Grace School recently celebrated Week of the Young Child with five days of activities aimed at celebrating early learning, young children, their teachers and families.
Remember Preschool? Days filled with brightly colored blocks, fruit juice, cheese crackers and an afternoon nap. In hindsight, there wasn’t a lot of “school” in many preschool programs. It leaves many moms and dads wondering if preschool is worth it?
The education desk at NPR (National Public Radio) pointed to a new study out of North Carolina, which found early childhood programs in that state resulted in higher test scores, lower failure rates and fewer special education placements. The benefits lasted well into the fifth grade.
But not all preschools are created equal. Researchers found small class sizes plus student-directed learning plus lots of open-ended play equaled a worthwhile program.

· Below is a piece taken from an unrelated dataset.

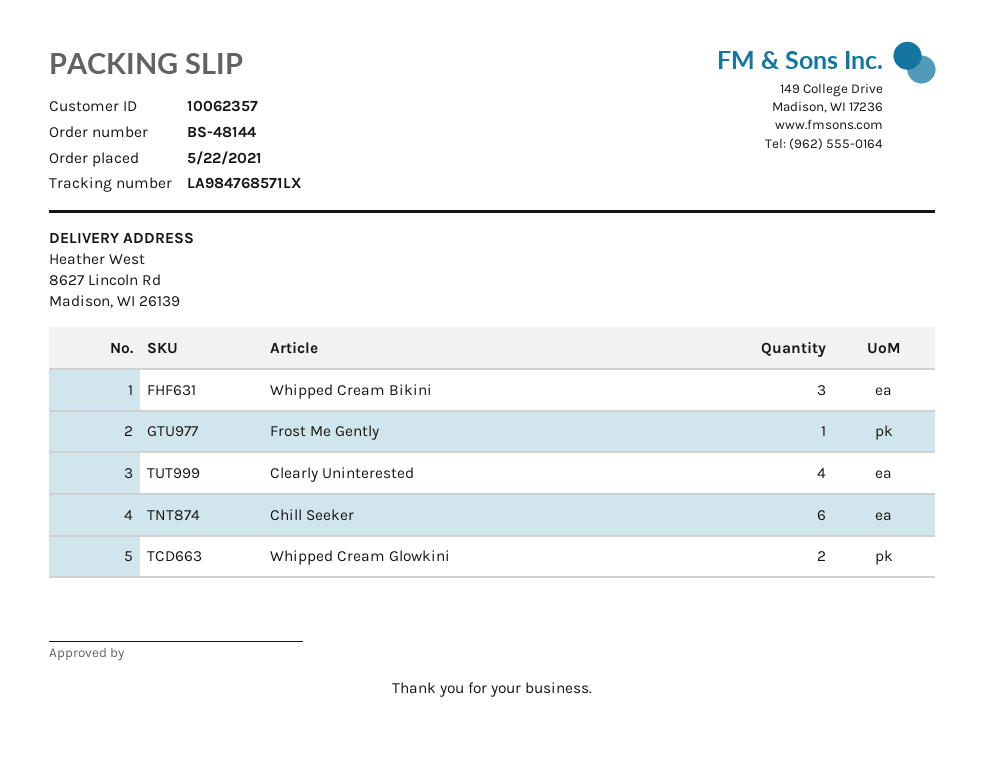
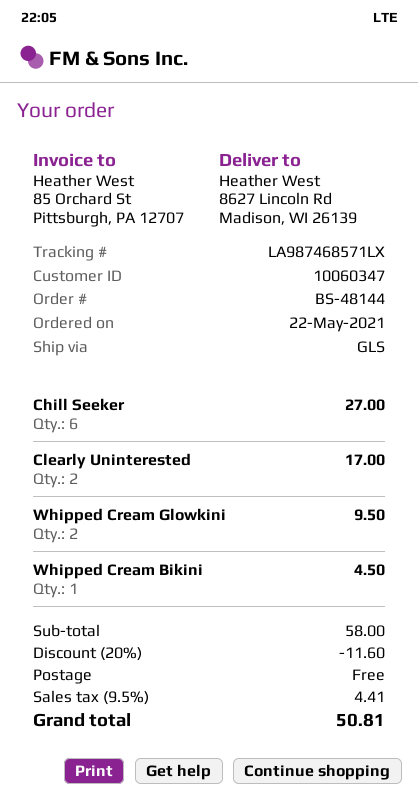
customer number: 10062357 -> 10060347
tracking number: LA984768571LX -> LA987468571LX
Whipped Cream Bikini: 3 -> 1
Frost Me Gently: 1 -> none
Clearly Uninterested: 4 -> 2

Grace Primary School has been accredited by “The National Association for the Education of Young Children” or NAEYC, which is the gold standard for early childhood programs across the country. Our instruction for children 18 months to 4 years old follows the best practices put forth by the organization, which demand a developmentally appropriate curriculum for students. One way we accomplish this is by keeping class sizes to 12 to 13 students and following a curriculum specific for each grade level. This creates purpose-driven instruction and a progression of learning from one year to the next. The children are continuously adding to their knowledge base.
Learning and discovery are at the heart of our student-centered instruction. Teachers work with small groups to tailor lessons to each child’s needs. This includes guided reading, shared writing, one-on-one conversations and exploration of math concepts. We incorporate exercises that put children in discovery mode. For example, allowing them to mix colors and see the results. Also, introducing science, technology and engineering throughout the year to spark “a-ha” moments.
What other programs call open-ended play take new shape at Grace and become open-ended learning. Students experience books as a form of enjoyment. Even if they can’t yet read, they begin to understand the basics: For example, we read and write from left to right. In the writing center, various mediums are provided for children to practice the beginning stages of writing. It may look like scribble to us, but for them there is a story behind it. Blocks teach spatial awareness and shapes. Sand and water are used to teach capacity. A tiny kitchen is utilized to work on language skills. In art, we don’t tell them, “This is how you draw an apple.” We show them an apple and allow them to create their depiction of an apple using fine motor skills and their perceptions.
Of course, my unbiased opinion is that Grace fulfills all the requirements. The interaction that occurs daily among our exceptional and caring teachers, assistants and staff with students is what sets us apart from other schools. This is evident not only in Primary School, but our Lower School and Middle School, as well.
Ultimately, the question is not whether parents should invest in early childhood education; but rather what kind of learning environment will give their children an academic advantage for years to come.